The next president must recruit ‘the best and the brightest’


PEACE-MAKER

Jose de Venecia Jr.
Former Speaker of the House

Indeed, the ongoing electoral campaign is one of the most divisive and vicious in our nation’s political history.

More important than the raging political battle, however, is the governance of our country for the next six years, which will commence at 12 noon of June 30 this year.
For with the magnitude of the challenges that our next president will face and a world recovering from the pandemic and beset with geopolitical conflicts, we hope that our next president will enlist in his administration “the best and the brightest” in our political parties, civil society, business, academe, and other sectors of our society.

Building of new political coalitions and sharing of executive power, just as power is shared by majority and minority parties in the House of Representatives and Senate, will enable the next administration, and our nation, to focus, undistracted by partisan concerns, in carrying out the policies and programs.
We believe that doing so will draw out the venom in our country’s political atmosphere, which will shatter our capacity to overcome grave and urgent national problems, foremost of which is the recovery from the Covid-19 plague.
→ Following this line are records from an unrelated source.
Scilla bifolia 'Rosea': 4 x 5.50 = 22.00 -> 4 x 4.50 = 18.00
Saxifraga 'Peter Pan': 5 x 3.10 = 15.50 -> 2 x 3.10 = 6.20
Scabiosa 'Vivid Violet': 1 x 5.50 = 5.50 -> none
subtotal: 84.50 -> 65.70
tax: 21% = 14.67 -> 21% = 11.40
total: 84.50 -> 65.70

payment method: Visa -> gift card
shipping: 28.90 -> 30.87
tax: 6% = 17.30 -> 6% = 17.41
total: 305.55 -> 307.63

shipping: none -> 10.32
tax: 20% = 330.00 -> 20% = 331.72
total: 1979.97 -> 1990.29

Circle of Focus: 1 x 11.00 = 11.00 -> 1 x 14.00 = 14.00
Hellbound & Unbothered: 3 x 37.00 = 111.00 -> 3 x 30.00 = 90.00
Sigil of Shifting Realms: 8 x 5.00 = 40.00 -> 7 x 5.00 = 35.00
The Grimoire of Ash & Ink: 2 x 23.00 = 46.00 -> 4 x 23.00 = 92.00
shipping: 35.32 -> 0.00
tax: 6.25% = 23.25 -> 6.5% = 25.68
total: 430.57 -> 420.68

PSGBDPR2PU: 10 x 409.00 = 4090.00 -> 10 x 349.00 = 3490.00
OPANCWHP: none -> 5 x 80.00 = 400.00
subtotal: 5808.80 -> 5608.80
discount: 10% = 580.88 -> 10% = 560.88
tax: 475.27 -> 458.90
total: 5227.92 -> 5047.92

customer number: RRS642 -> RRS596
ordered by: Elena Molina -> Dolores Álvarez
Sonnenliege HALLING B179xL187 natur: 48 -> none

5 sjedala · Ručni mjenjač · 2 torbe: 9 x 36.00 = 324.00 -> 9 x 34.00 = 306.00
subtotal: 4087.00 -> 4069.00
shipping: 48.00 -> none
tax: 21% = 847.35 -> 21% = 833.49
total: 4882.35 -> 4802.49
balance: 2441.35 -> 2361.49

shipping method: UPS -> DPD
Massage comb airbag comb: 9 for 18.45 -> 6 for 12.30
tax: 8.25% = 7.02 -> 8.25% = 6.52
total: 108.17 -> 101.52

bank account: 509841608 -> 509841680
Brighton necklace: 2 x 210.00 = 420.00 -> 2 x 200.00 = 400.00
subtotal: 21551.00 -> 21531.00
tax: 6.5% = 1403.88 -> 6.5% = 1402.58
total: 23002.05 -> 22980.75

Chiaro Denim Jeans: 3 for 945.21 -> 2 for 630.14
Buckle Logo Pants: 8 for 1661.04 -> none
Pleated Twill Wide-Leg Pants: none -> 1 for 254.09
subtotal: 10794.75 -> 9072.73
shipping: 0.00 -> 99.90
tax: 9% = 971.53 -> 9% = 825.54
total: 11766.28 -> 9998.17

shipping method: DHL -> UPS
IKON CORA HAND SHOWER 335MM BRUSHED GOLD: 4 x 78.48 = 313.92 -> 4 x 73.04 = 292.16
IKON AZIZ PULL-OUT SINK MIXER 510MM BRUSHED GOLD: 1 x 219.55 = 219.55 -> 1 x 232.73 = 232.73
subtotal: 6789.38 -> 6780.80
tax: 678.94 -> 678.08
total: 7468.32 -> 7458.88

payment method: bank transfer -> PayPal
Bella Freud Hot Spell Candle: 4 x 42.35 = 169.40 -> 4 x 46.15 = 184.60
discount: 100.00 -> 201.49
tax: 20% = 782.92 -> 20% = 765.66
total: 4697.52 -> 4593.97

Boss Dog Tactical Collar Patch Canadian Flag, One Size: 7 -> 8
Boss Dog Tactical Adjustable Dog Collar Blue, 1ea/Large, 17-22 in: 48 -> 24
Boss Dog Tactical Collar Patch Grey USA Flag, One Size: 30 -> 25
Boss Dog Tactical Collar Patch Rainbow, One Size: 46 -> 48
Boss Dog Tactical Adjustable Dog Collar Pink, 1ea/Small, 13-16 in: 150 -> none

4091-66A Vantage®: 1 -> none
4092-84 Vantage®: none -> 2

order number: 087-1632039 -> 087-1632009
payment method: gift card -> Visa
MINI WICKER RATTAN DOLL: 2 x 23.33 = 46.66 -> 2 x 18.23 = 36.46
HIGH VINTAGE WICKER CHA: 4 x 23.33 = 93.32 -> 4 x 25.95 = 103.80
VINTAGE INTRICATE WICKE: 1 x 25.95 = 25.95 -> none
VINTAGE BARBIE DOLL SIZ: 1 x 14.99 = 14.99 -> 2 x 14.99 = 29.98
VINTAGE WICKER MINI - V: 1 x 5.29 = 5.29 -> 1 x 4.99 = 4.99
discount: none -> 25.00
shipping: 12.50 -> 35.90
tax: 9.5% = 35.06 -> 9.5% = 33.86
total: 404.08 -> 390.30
On a larger and long-term scale, it will help reform politics and governance, make the economy a more efficient creator of social wealth, and improve the quality of life for all our people.
After decades as a politician, we have spent these past 11 years just observing the workings of partisan politics in our country.

We are heartened to note that our country had sustained its economic growth and global competitiveness, until the Covid-19 pandemic devastated the global economy. We had also made headway against illegal drugs and political corruption, so that, overall, our country’s outlook is sound.
But we have yet to resolve some basic problems. Far too many of our people still subsist in poverty; and social and income inequality in our country is one the highest in East Asia.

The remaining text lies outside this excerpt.